Amy
I decided today I was going to discuss time management with you all. Anyone who knows me is already laughing at that statement. I am HORRIBLE at time management and I am late to EVERYTHING. I tell people all the time that I will probably be late to my own funeral. Heck I was late to my own wedding. Lol My husband hates this about me. And I know it is rude for me to be like this. I don't mean to be rude. I make every excuse as to why I didn't get there on time but really I just didn't manage my time properly.
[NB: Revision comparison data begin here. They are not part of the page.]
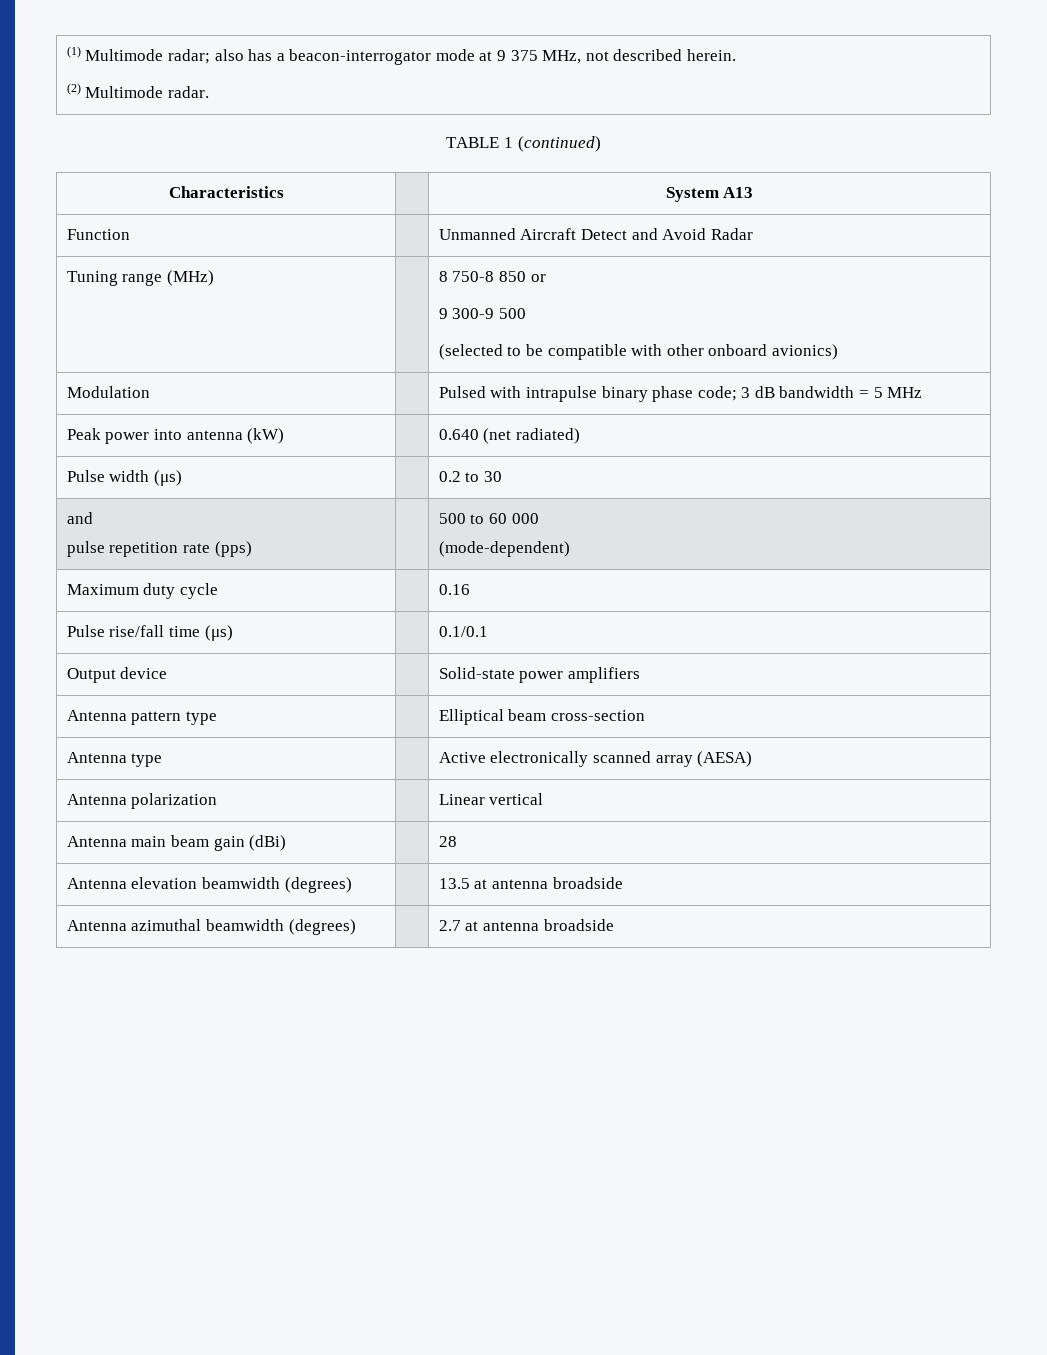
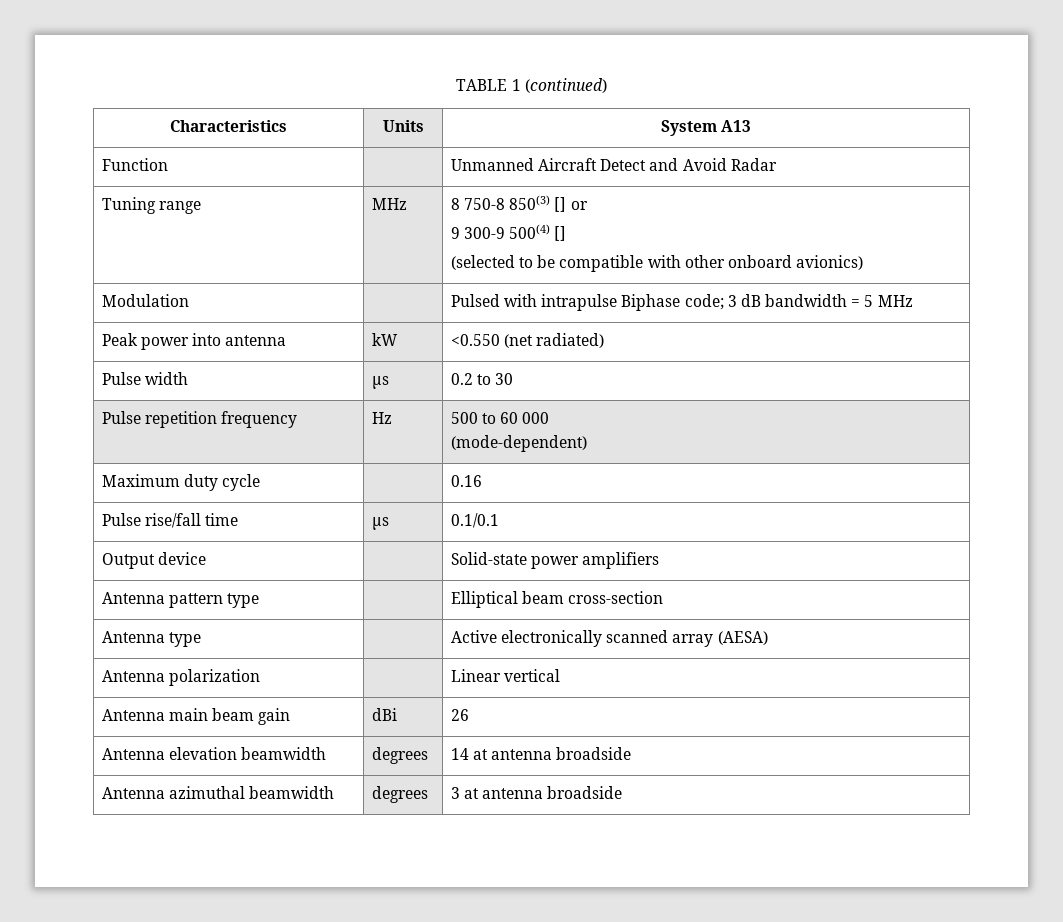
- (1) Multimode radar; also has a beacon-interrogator mode at 9 375 MHz, not described herein.
- (2) Multimode radar.
- Characteristics | | System A13
+ Characteristics | Units | System A13
- Tuning range (MHz) | | 8 750-8 850 or
- 9 300-9 500
+ Tuning range | MHz | 8 750-8 850(3) [] or
+ 9 300-9 500(4) []
- Modulation | | Pulsed with intrapulse binary phase code; 3 dB bandwidth = 5 MHz
+ Modulation | | Pulsed with intrapulse Biphase code; 3 dB bandwidth = 5 MHz
- Peak power into antenna (kW) | | 0.640 (net radiated)
+ Peak power into antenna | kW | <0.550 (net radiated)
- Pulse width (μs) | | 0.2 to 30
- and
- pulse repetition rate (pps) | | 500 to 60 000
+ Pulse width | μs | 0.2 to 30
+ Pulse repetition frequency | Hz | 500 to 60 000
- Pulse rise/fall time (μs) | | 0.1/0.1
+ Pulse rise/fall time | μs | 0.1/0.1
- Antenna main beam gain (dBi) | | 28
+ Antenna main beam gain | dBi | 26
- Antenna elevation beamwidth (degrees) | | 13.5 at antenna broadside
+ Antenna elevation beamwidth | degrees | 14 at antenna broadside
- Antenna azimuthal beamwidth (degrees) | | 2.7 at antenna broadside
+ Antenna azimuthal beamwidth | degrees | 3 at antenna broadside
So every week I look at my calendar to see what I have coming up for the week. 9 times out of 10 my week is packed with doctors and therapy appointments for my youngest as well as sports and other things for my oldest kids. Every week I hope I have even one free day with nothing on it so I can plan something fun for us to do and most weeks that doesn't happen. And not only are my weeks busy with places to go I also have alot on my plate with things the doctors and therapists want me working on at home for Savannah. I told them it's getting a little overwhelming all that I need to do in a day to keep her healthy and happy. Kids take up a lot of time no matter what but Savannah has 2 therapists and 8 specialists that are all telling me something I need to do to keep her healthy. Some things are small like medicines and some things are very time consuming. I literally was sitting here this morning making charts for her so I could remember everything I need to do on a daily basis with her. Which sounds ridiculous but the amount of things are becoming so much that if I don't have reminders I won't
remember it.
The point of me telling you all of this is that I am making all these charts and have all this stuff on the calendar for my kids but I don't bother to put myself on the calendar. Why do we as mom's do this? Why are we not important enough to be on the calendar? I always tell people if you don't see me put you on the calendar then it probably isn't going to happen. And I know it sounds stupid to schedule time for yourself on your calendar but for me if I don't start to do that then I am never going to workout and take care of myself. The nice thing about my calendar is it reminds me a half an hour before what I have to do next. That way I am more likely to do it.
I also I have decided that not only am I going to put myself on my calendar but I also need to make myself a chart to tell me what I will be doing that day for a workout. Sometimes I think I should go workout but then the thought of picking something to do for the workout is so daunting that I don't end up doing anything. So this week my goal will be to to get on my own calendar and manage my time better. This will very hard for me but I will never know if I can do it if I don't try.